Written by: Alan Rodway
1. If you’re too busy …. you’re probably too cheap. Being too busy is one of the worst excuses used to justify not changing the business. Being busy is a strong sign to seriously consider increasing prices. By doing that, the drop off in customers is almost always less than proportionate to the price increase, so net revenue increases, workload goes down, resources needed reduce and ability to work with target customers goes up.
2. If you’re not physically and mentally fit … you’re not professionally fit either . It is impossible to perform at the highest level if your mind and body are not good. Getting yourself right is a prerequisite to being able to drive the business effectively. ‘Not enough time’ to get yourself right is a nonsense.
3. Ask yourself who you want to be …. before you ask what you need to do . If you are not who you want to be then what you do is likely to be ineffective, even illogical. What you do must reflect who you want to be as a person, so that your behaviours spring from the right platform.

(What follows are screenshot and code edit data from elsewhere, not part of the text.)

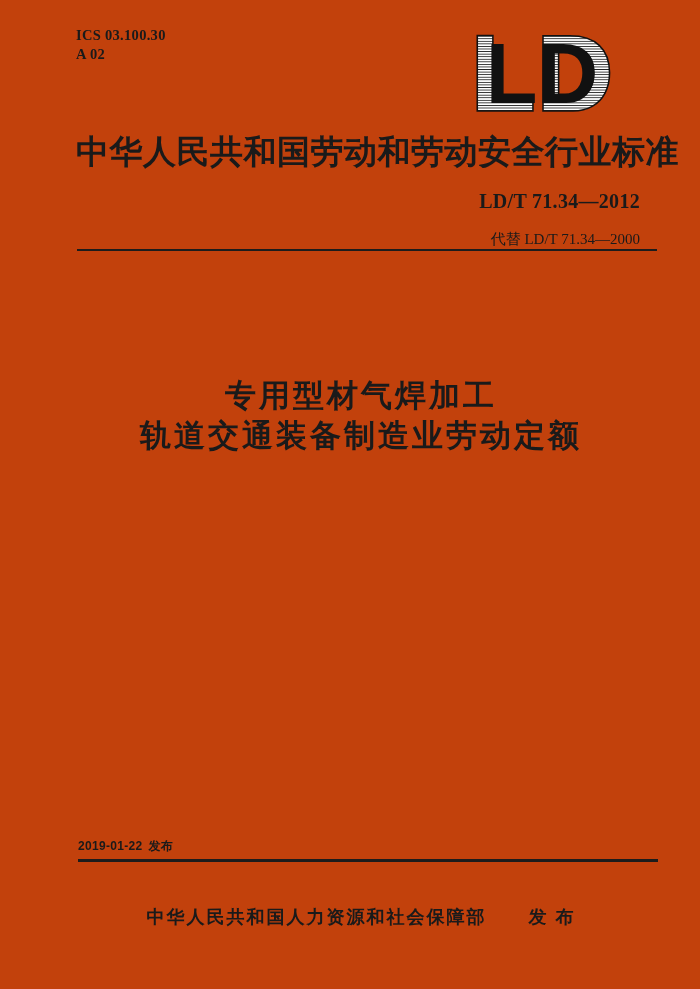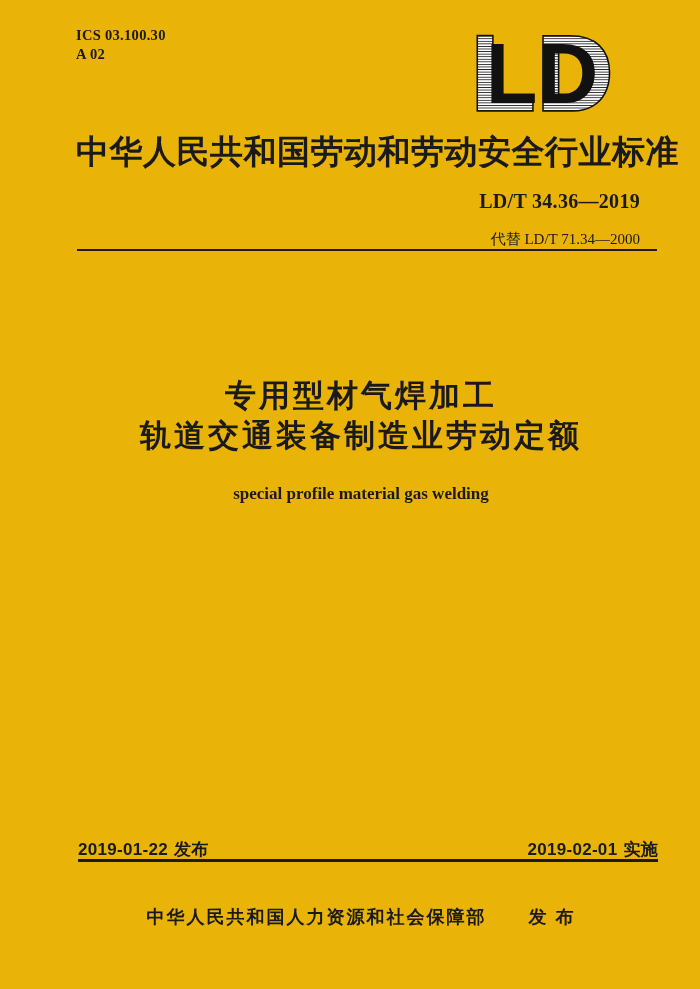--- a/index.html
+++ b/index.html
@@ -12,7 +12,7 @@
     width: 700px;
     height: 989px;
     margin: 0 auto;
-    background: #eab308;
+    background: #c2410c;
     color: #1a1a1a;
     overflow: hidden;
     font-family: "Liberation Sans", sans-serif;

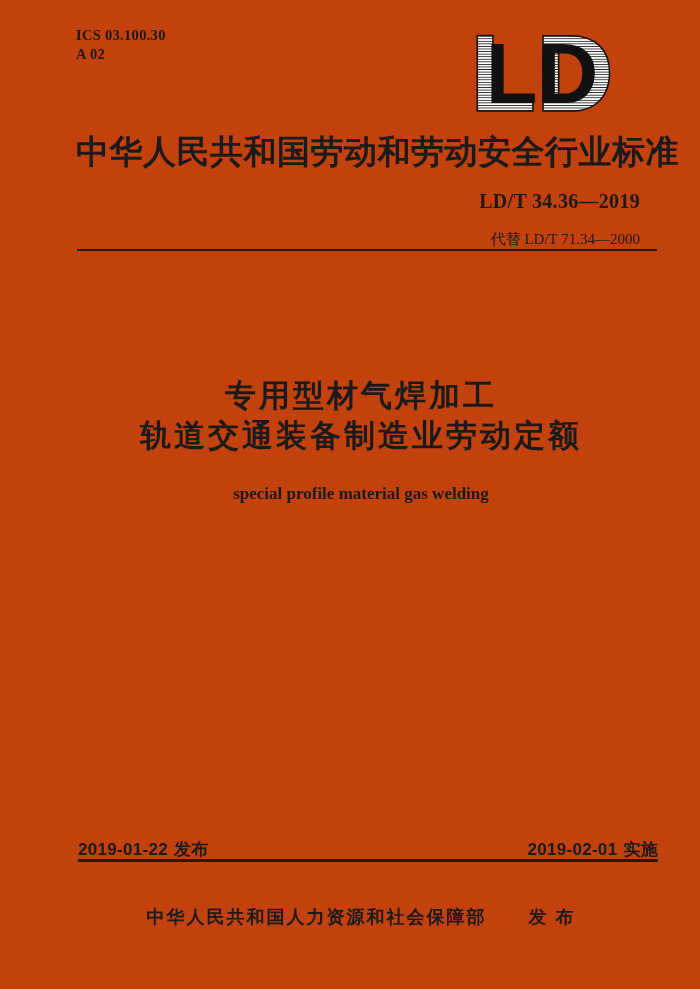--- a/index.html
+++ b/index.html
@@ -162,7 +162,7 @@
   <h1 class="std-name">中华人民共和国劳动和劳动安全行业标准</h1>
 
   <div class="code-block">
-    <div class="std-code">LD/T 34.36—2019</div>
+    <div class="std-code">LD/T 71.34—2012</div>
     <div class="replaces">代替 LD/T 71.34—2000</div>
   </div>
 

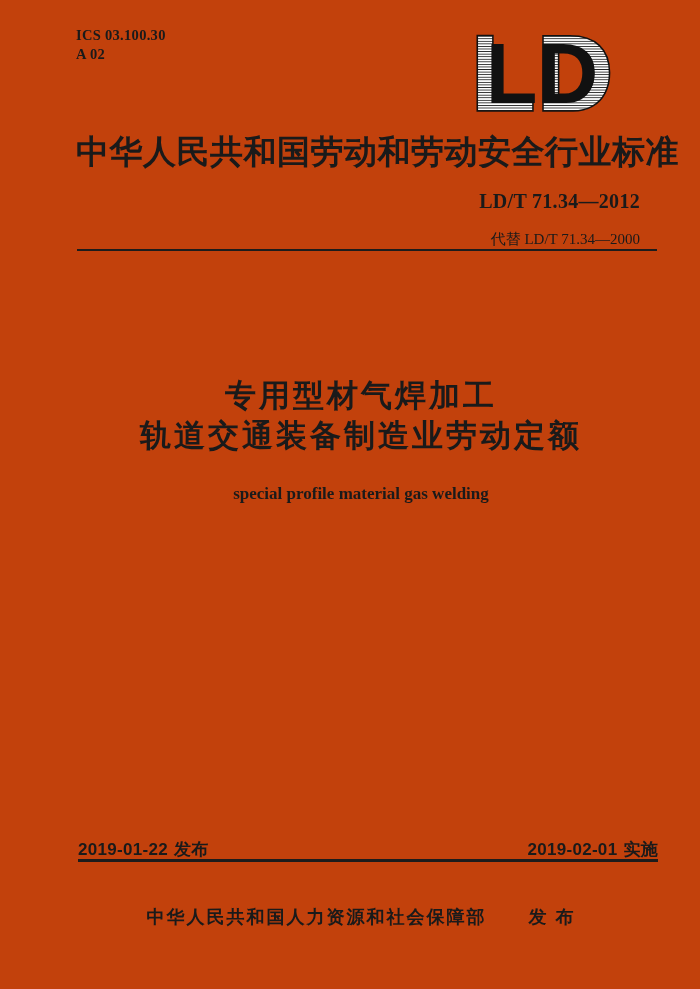--- a/index.html
+++ b/index.html
@@ -172,7 +172,6 @@
     <div class="title-cn">专用型材气焊加工</div>
     <div class="title-cn">轨道交通装备制造业劳动定额</div>
     <div class="title-en">
-      <div>special profile material gas welding</div>
     </div>
   </div>
 

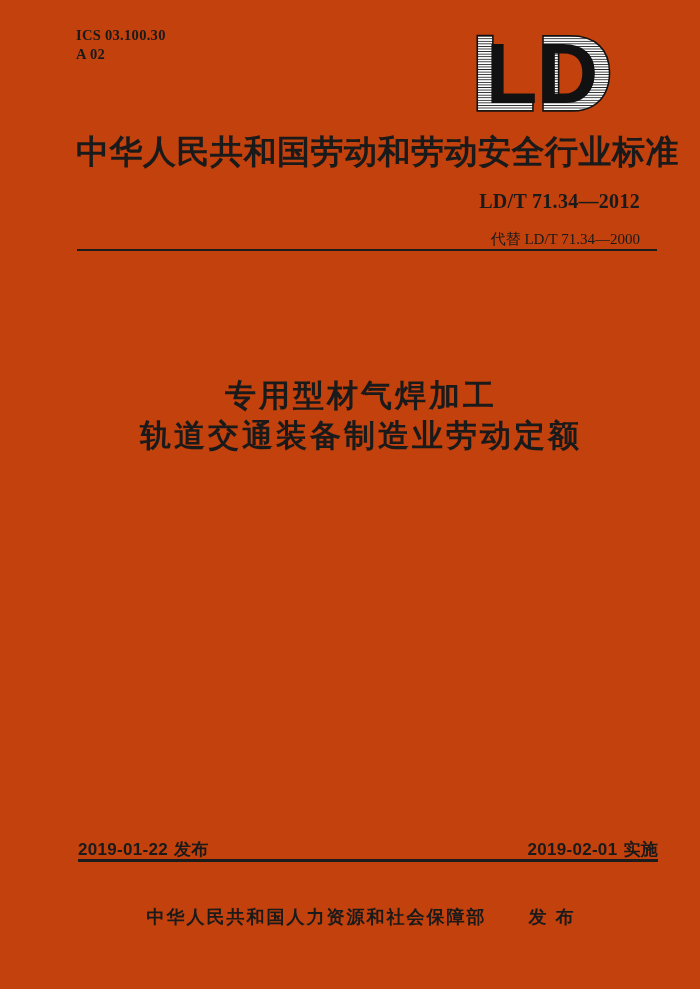--- a/index.html
+++ b/index.html
@@ -117,7 +117,7 @@
     width: 580px;
     display: flex;
     justify-content: space-between;
-    font-size: 17px;
+    font-size: 12px;
     font-weight: bold;
     letter-spacing: 0.3px;
   }

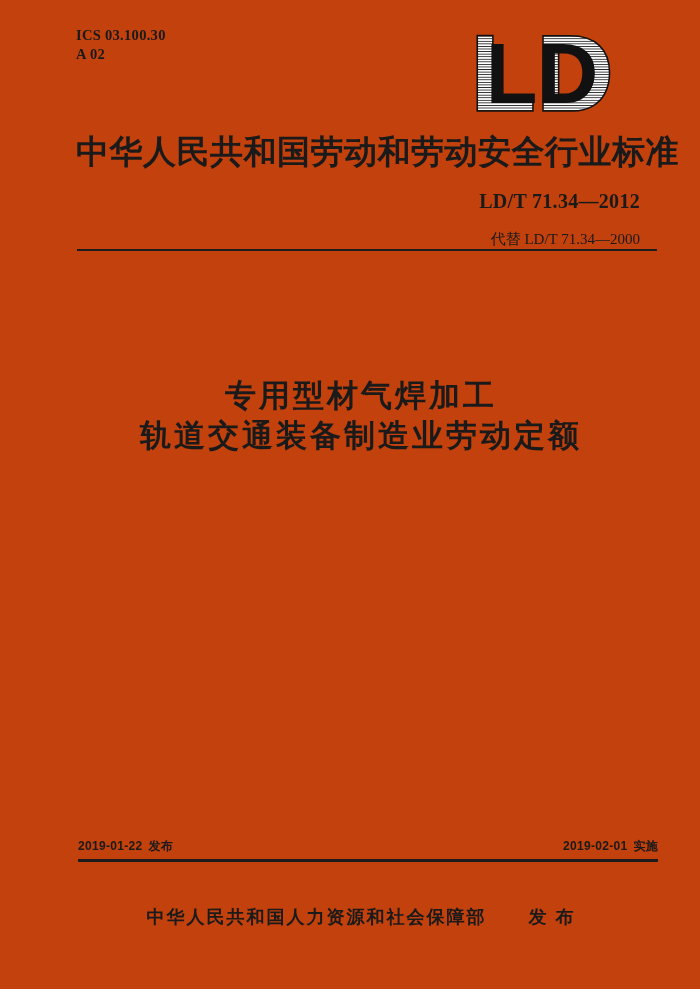--- a/index.html
+++ b/index.html
@@ -179,9 +179,6 @@
     <div>
       <span>2019-01-22</span><span class="date-label">发布</span>
     </div>
-    <div>
-      <span>2019-02-01</span><span class="date-label">实施</span>
-    </div>
   </div>
 
   <div class="rule rule-bottom"></div>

4. Reward attempts … not just outcomes . Initiative drives change and every business has to change (not just improve). So attempts (including taking calculated risks) have to be rewarded, not just outcomes.
5. When you don’t think you need help … you may benefit from it most . Sustained success in business best involves challenge from the brains of others, not just when you think or feel you need help.

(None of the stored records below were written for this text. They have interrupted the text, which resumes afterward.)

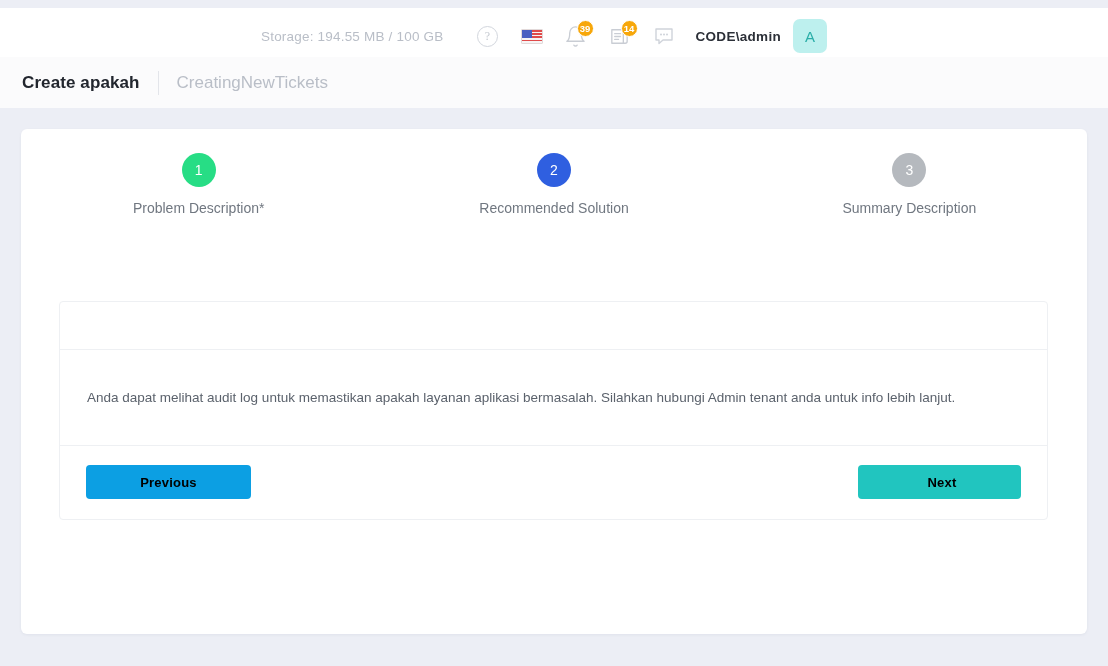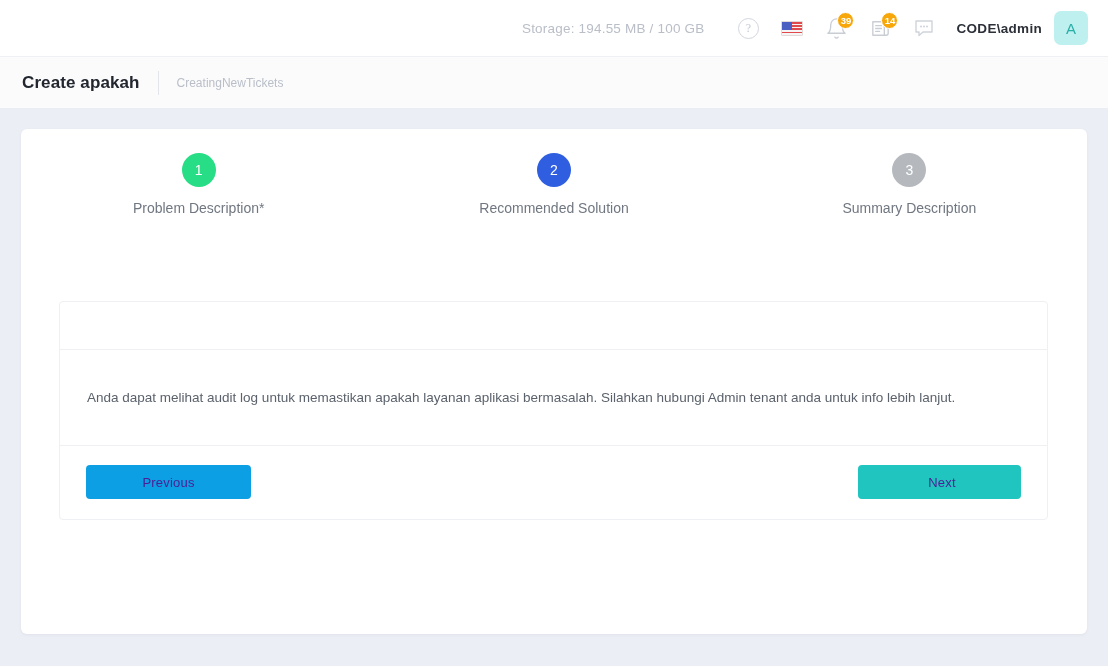--- a/index.html
+++ b/index.html
@@ -14,11 +14,11 @@
 
   
   .topbar {
-    position: absolute; top: 0; left: 0;
+    position: absolute; top: 8px; left: 0;
     width: 1108px; height: 57px;
     background: #ffffff;
     border-bottom: 1px solid #eef0f3;
-    display: flex; align-items: center; justify-content: flex-end;
+    display: flex; align-items: center; justify-content: center;
     padding-right: 20px;
   }
   .topbar-inner { display: flex; align-items: center; gap: 0px; }

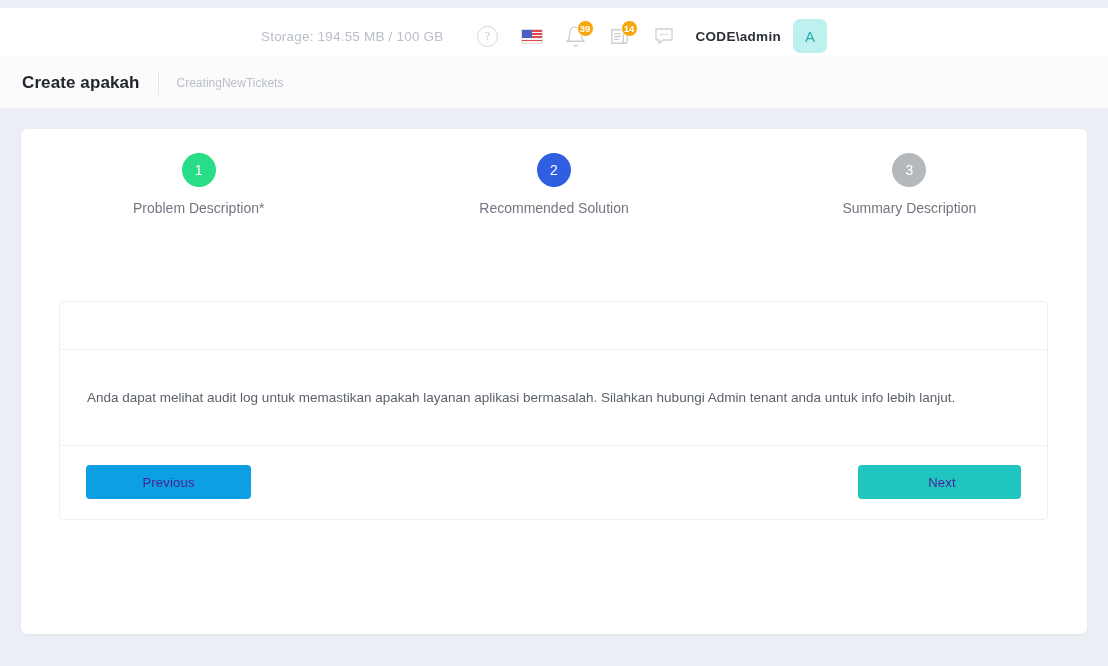--- a/index.html
+++ b/index.html
@@ -106,7 +106,7 @@
     margin: 0 18px;
   }
   .breadcrumb {
-    font-size: 12px; color: #b9bec7;
+    font-size: 17px; color: #b9bec7;
   }
 
   

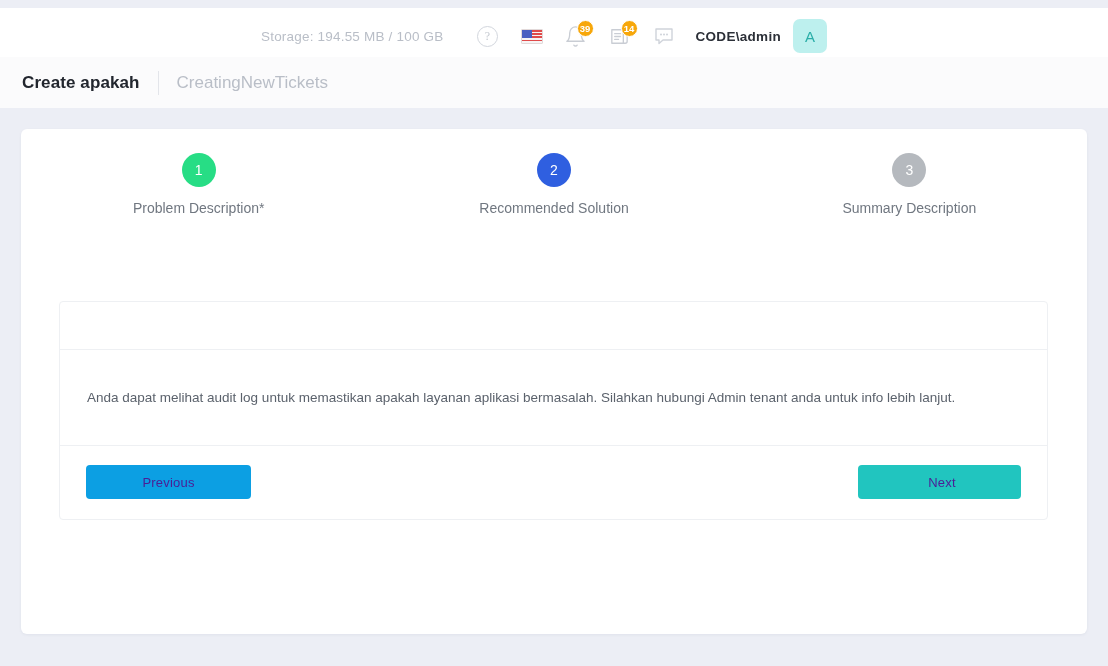--- a/index.html
+++ b/index.html
@@ -171,7 +171,7 @@
   }
   .btn {
     border: none; border-radius: 4px;
-    color: #4c1d95; font-size: 13px; font-weight: normal;
+    color: #000000; font-size: 13px; font-weight: bold;
     cursor: pointer;
     font-family: "Liberation Sans", sans-serif;
     letter-spacing: .2px;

6.Whenever you hear a cliche … insist on an action . There are a myriad of cliches that make sense for business. “Work on the business not in it”, “Turn key operation”, “Work smarter not harder”, “Failing to plan is planning to fail”, etc. The problem is that the cliche is so accurate that people satisfy themselves with having made the quote. The quote must cause an action.
7. If and when you think you’re ‘getting there’ … you’re not . There is no destination in business, only change.
8. The culture in your business is a direct reflection of you … so set the scene by how you behave . To change the culture you have to change first and for long enough for people to trust that you have changed.
9. Ask first how to develop your people … before asking how to improve business outcomes . Whilst business success is affected by technology, processes, innovation, clarity of direction and strategies, etc. it is people who drive all of that. Make your people your focal point and the rest will follow more easily.
10. If people around you are only as smart as you … hire people who are smarter . Most of your key people have to be smarter than you, otherwise they will add little to what you can achieve yourself.
11. No one changes their behaviour as a result of losing an argument … engage conversations instead . The emotional challenges of losing an argument will rarely lead to desired behavioural change but leaving an engaged conversation does.
12. Rarely will human nature create success … choose the necessary behaviours . Anger, excitement, frustration, fear, laziness, confusion, regret, indifference, impatience, sadness, jealousy, etc. are all part of human nature. The chances of human feelings driving successful behaviours are 50/50 at best. Your behaviours must be chosen not just allowed to occur.
13. Personality profiles licence natural behaviours … use them to understand yourself but not to justify poor behaviours . “I do that because of my personality profile “ will not improve behaviours nor outcomes. Understand your profile but consciously frame your behaviours.